Speech is one of the more powerful tools we run around with on the daily. Of all the faculties we have - I believe it's the one that's closest to God's own creative capacity. With our words we can create friendship, community, love, harmony, peace, purpose ... or not. It was the power of speech that God toppled in the account of the Tower of Babel. With some well chosen words President Kennedy send the U.S. to the moon.
We also rely on words to tell stories, sing songs and connect with a loved one. We can - with this gift - give those around us a sense of our extraordinary love and commitment to their well-being - or we can crush a soul with a torrent of cruel words. Even more so with silence. Careless speech can divide communities, churches and families. Cruel speech designed to strike can weary a nation.
Unlike the Grace Habit - where I came to the series well after hundreds and hundreds of hours of study and thought and discussion. This topic I'm approaching it with newfound curiosity, hunger for something different. Lately I've felt inclined to take a look at this in the last few months and I've been slowly blocking off time to engage in this study. I feel convicted.
Of course I grew up in the church - so most of the low-hanging fruit things to say about speech I've heard over and over. In fact - I'll admit that some aspects of my speech have been reactionary. I grew up in a church where it was tantamount to heresy to utter a single curse. I grew up in a home where I was not allowed to call my brother "dumb and stupid" (though strangely I knew how to sign it in American Sign Language). I have a vivid memory of my brother coaching me to say something to my mom as a toddler that when she heard me resulted in the strangest look on her face - and then she immediately got up and soaped my suddenly not-laughing-anymore brothers mouth. Aaaaahh. Sibling fun. Anyway - swearing was a big no no at church, at home and elsewhere. Yet - I heard spitefulness, gossip and hate. So for years I've spoken more or less like Yosemite Sam - but worked hard to not speak hatefully - to eschew throwing shame and contempt around. I still do think that those are incredibly destructive.

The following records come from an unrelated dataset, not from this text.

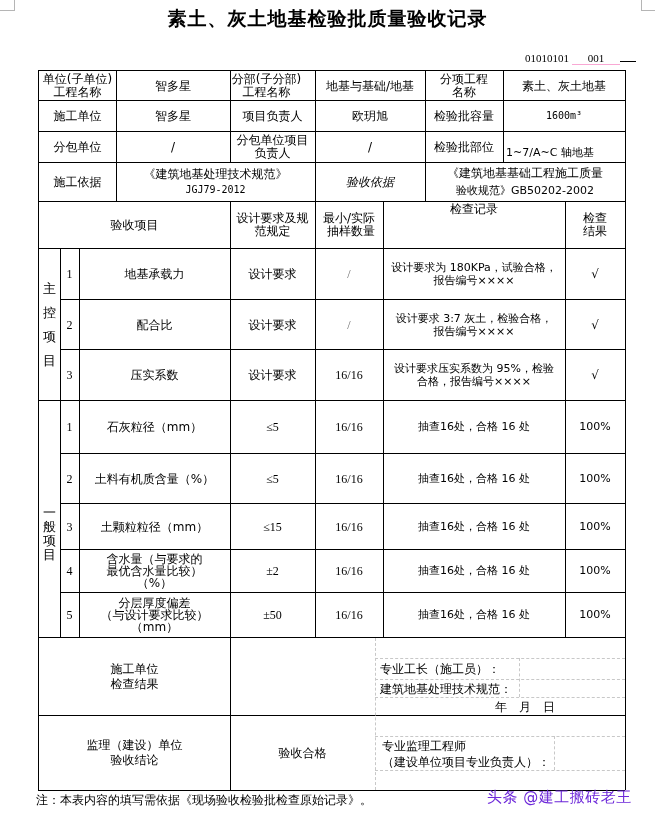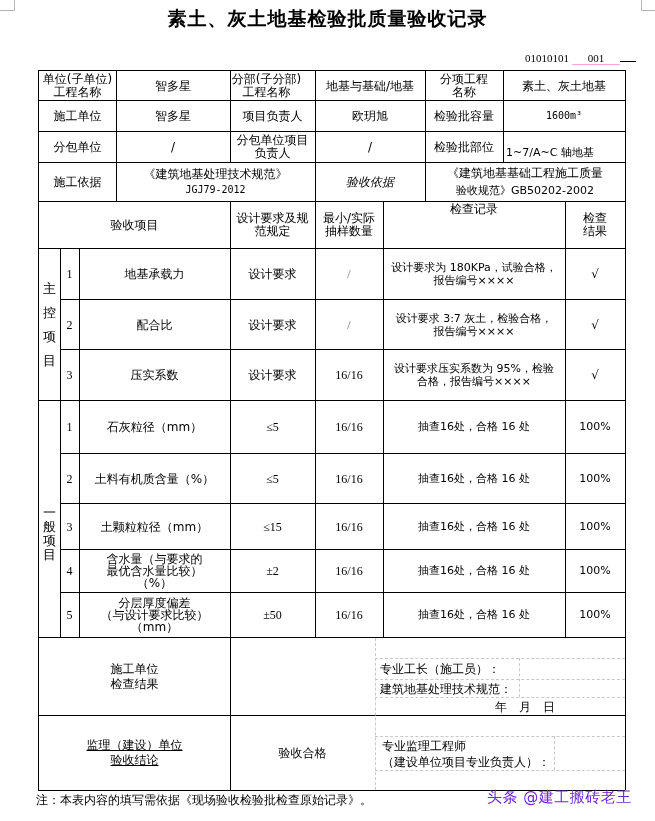--- a/index.html
+++ b/index.html
@@ -123,21 +123,21 @@
     <span>《建筑地基基础工程施工质量</span>
     <span class="small">验收规范》GB50202-2002</span>
   </div>
 
   <div class="cell" style="left:39px;top:202px;width:191px;height:46px;">验收项目</div>
   <div class="cell" style="left:230px;top:202px;width:85px;height:46px;line-height:13px;">
       <span style="white-space:pre-line;">设计要求及规
 范规定</span>
     </div>
   <div class="cell" style="left:315px;top:202px;width:68px;height:46px;line-height:13px;">
-      <span style="white-space:pre-line;">最小/实际
+      <span style="white-space:pre-line;text-align:right;">最小/实际
 抽样数量</span>
     </div>
   <div class="cell" style="left:383px;top:186px;width:182px;height:46px;">检查记录</div>
   <div class="cell" style="left:565px;top:202px;width:60px;height:46px;line-height:13px;">
       <span style="white-space:pre-line;">检查
 结果</span>
     </div>
 
   <div class="cell" style="left:39px;top:249px;width:21px;height:151px;line-height:12px;font-size:13px;">
       <span style="white-space:pre-line;">主
@@ -246,21 +246,21 @@
 检查结果</span>
     </div>
   <div class="cell" style="left:230px;top:638px;width:145px;height:77px;"></div>
   <div class="cell left" style="left:376px;top:659px;width:143px;height:20px;">专业工长（施工员）：</div>
   <div class="cell" style="left:520px;top:659px;width:105px;height:20px;"></div>
   <div class="cell left" style="left:376px;top:680px;width:143px;height:17px;">建筑地基处理技术规范：</div>
   <div class="cell" style="left:520px;top:680px;width:105px;height:17px;"></div>
   <div class="cell" style="left:470px;top:698px;width:110px;height:17px;">年　月　日</div>
 
   <div class="cell" style="left:39px;top:716px;width:191px;height:74px;line-height:15px;">
-      <span style="white-space:pre-line;text-decoration:underline;">监理（建设）单位
+      <span style="white-space:pre-line;">监理（建设）单位
 验收结论</span>
     </div>
   <div class="cell" style="left:230px;top:716px;width:145px;height:74px;">验收合格</div>
   <div class="cell left" style="left:378px;top:737px;width:176px;height:33px;line-height:16px;">
       <span style="white-space:pre-line;">专业监理工程师
 （建设单位项目专业负责人）：</span>
     </div>
   <div class="cell" style="left:555px;top:737px;width:70px;height:33px;"></div>
 </div>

But isn't there much more to speech? Isn't there much more we can do with it? Is the work done and the day over - let the cows go back to the barn - if you've merely managed to say poo not "$#@^" and dropped no bombs and been a "pretty decent person"? Is that really it?

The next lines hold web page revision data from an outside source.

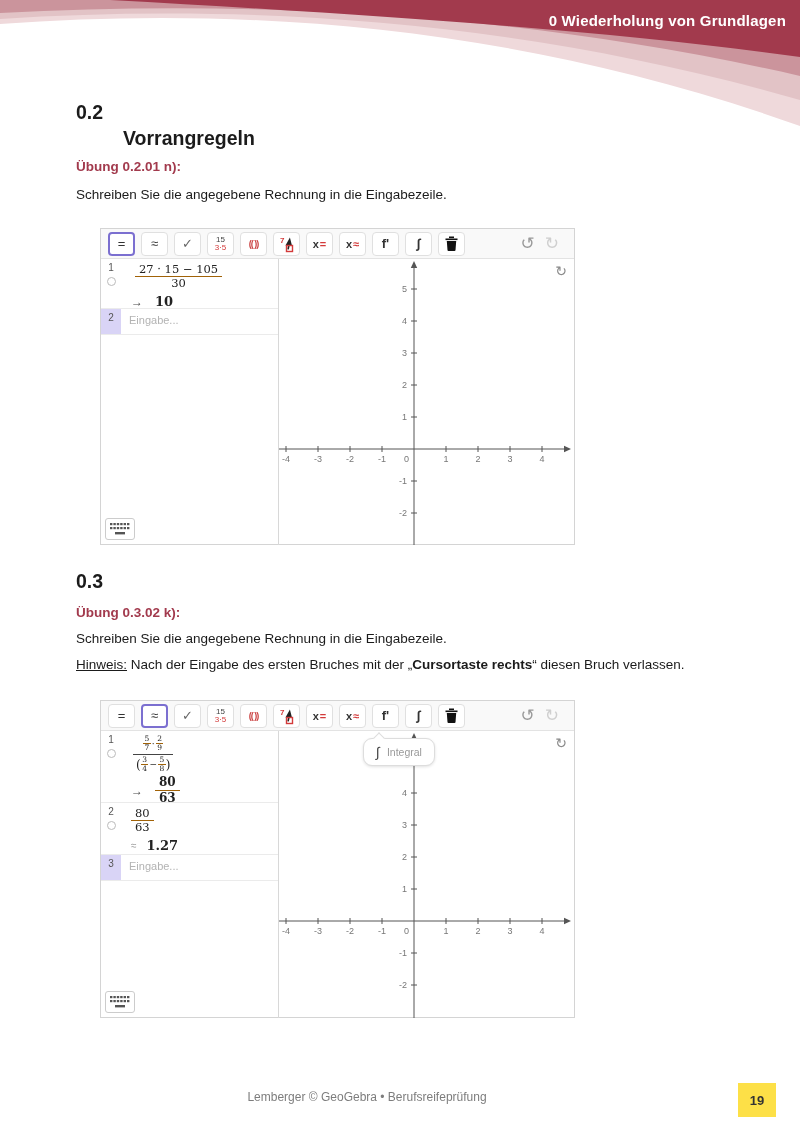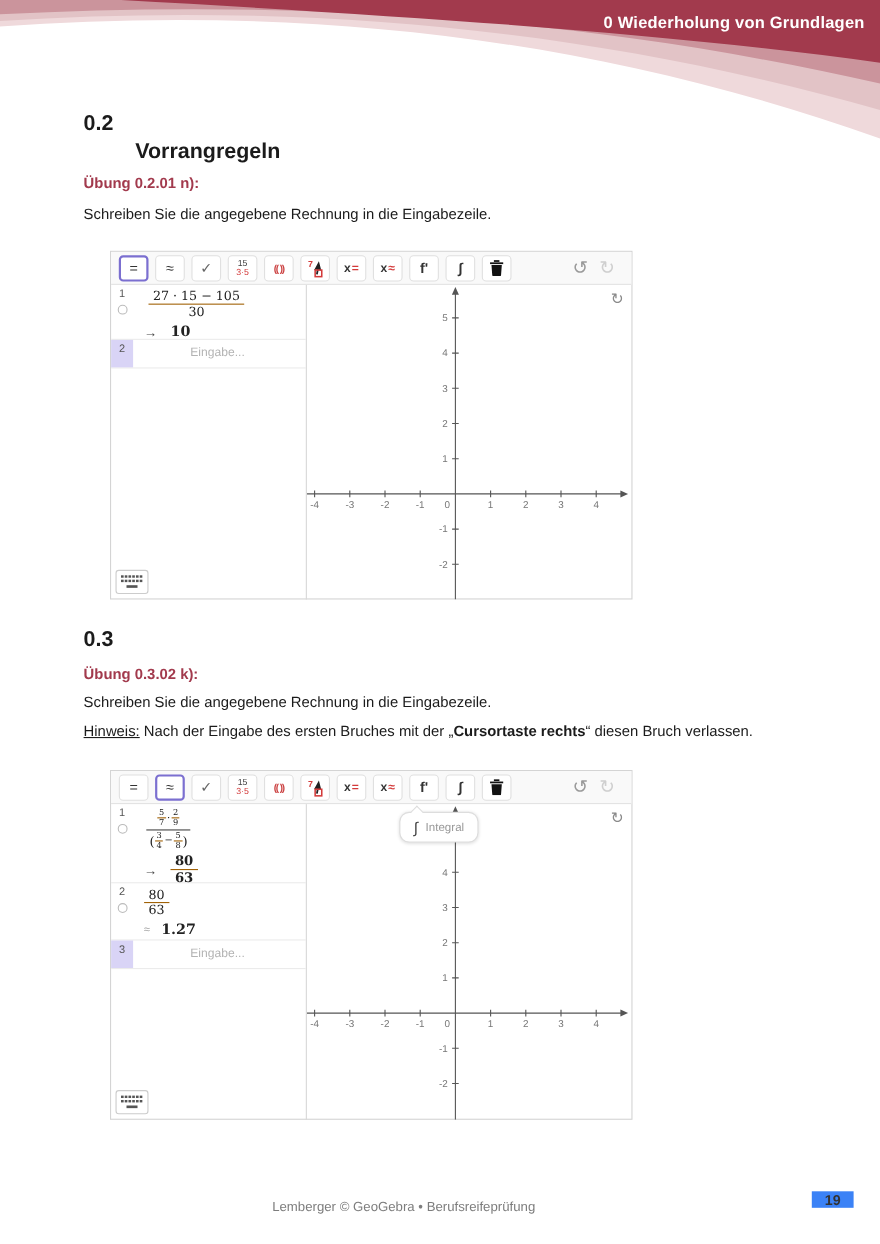--- a/index.html
+++ b/index.html
@@ -41,21 +41,21 @@
   .gg-body { display:flex; }
   .gg-cas { width:178px; flex:none; border-right:1px solid #d8d8d8; position:relative;
             font-family:"DejaVu Serif", serif; }
   .cas-cell { border-bottom:1px solid #ebebeb; display:flex; }
   .cas-rowcol { width:20px; flex:none; display:flex; flex-direction:column; align-items:center;
                 padding-top:3px; font-family:"Liberation Sans", sans-serif; }
   .cas-rowcol .rn { font-size:10px; color:#555; }
   .cas-rowcol.active { background:#d9d4f6; }
   .cas-radio { width:9px; height:9px; border:1px solid #bbb; border-radius:50%; margin-top:4px; background:#fff; }
   .cas-content { flex:1; padding:4px 4px 2px 8px; font-size:11.5px; color:#222; }
-  .placeholder { font-family:"Liberation Sans", sans-serif; font-size:11px; color:#b3b3b3; padding-top:2px;margin-left:44px; }
+  .placeholder { font-family:"Liberation Sans", sans-serif; font-size:11px; color:#b3b3b3; padding-top:2px; }
 
   .frac { display:inline-block; text-align:center; vertical-align:middle; }
   .frac .fn { display:block; padding:0 4px; line-height:1.15; }
   .frac .fd { display:block; border-top:1px solid #a16207; padding:0 4px; line-height:1.2; }
   .frac.tiny { font-size:7.5px; }
   .frac.tiny .fn, .frac.tiny .fd { padding:0 1.5px; line-height:1.1; }
   .frac.res { font-weight:bold; font-size:12px; }
   .bigfrac { display:inline-block; text-align:center; vertical-align:middle; }
   .bigfrac .bfn { display:block; padding:0 3px 1px 3px; }
   .bigfrac .bfd { display:block; border-top:1px solid #444; padding:1px 3px 0 3px; }
@@ -76,21 +76,21 @@
                 border:1px solid #ddd; border-radius:9px; box-shadow:0 1px 3px rgba(0,0,0,.12);
                 display:flex; align-items:center; justify-content:center; gap:7px; padding:0 10px; z-index:5; }
   .gg-tooltip .ti { font-size:14px; color:#444; }
   .gg-tooltip .tl { font-size:10.5px; color:#999; font-family:"Liberation Sans", sans-serif; }
   .gg-tooltip .notch { position:absolute; top:-5px; left:11px; width:8px; height:8px; background:#fff;
                        border-left:1px solid #ddd; border-top:1px solid #ddd; transform:rotate(45deg); }
 
   
   .footer-credit { position:absolute; top:1090px; left:0; width:734px; text-align:center;
                    font-size:12px; color:#7d7d7d; }
-  .page-box { position:absolute; left:738px; top:1083px; width:38px; height:15px; background:#3b82f6;
+  .page-box { position:absolute; left:738px; top:1083px; width:38px; height:34px; background:#fde047;
               display:flex; align-items:center; justify-content:center; font-size:13px; font-weight:bold; color:#333; }
 </style>
 </head>
 <body>
 
 <svg class="hdr-svg" width="800" height="132" viewBox="0 0 800 132">
   <path d="M0,24 C250,6 520,26 800,126 L800,0 L0,0 Z" fill="#efd9db"></path>
   <path d="M0,19 C250,3 520,20 800,100 L800,0 L0,0 Z" fill="#e2c3c6"></path>
   <path d="M0,13 C250,0 520,12 800,76 L800,0 L0,0 Z" fill="#cb949c"></path>
   <path d="M110,0 C400,16 620,32 800,57 L800,0 Z" fill="#a23a4d"></path>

What about encouraging one another, building up one another, speaking grace and comfort into one another's lives - what about speaking truth ... or a real challenge - what about not speaking - and just listening?
Can we do even more with speech? Where I'm really headed with this - is "how can I learn to speak the maximum grace into the lives of those God's put around me?" Another way to put this pursuit might be to ask, "How can I tame my tongue (James 3) and make of it a gift of obedience to God and speak honestly, authentically, lovingly, creatively in other's lives. It's not that I haven't always more or less wanted to speak in this way - but rather that I wasn't as clear about the necessity or value of this pursuit until recently. I've been looking at experiments in speech in secular research and reading up on things I had no idea even existed.
In general the blog schedule will continue as it is going forward - though with a couple of name changes. It was a complete spur-of-the-moment decision to call the posts on the various books I've presented "Good Reads" - and this is probably not ideal as there's a huge thing called "Good Reads" - so I'll continue discussing various books - but I'll come up with something else to call it.
Thanks again - praying you all have a wonderful weekend!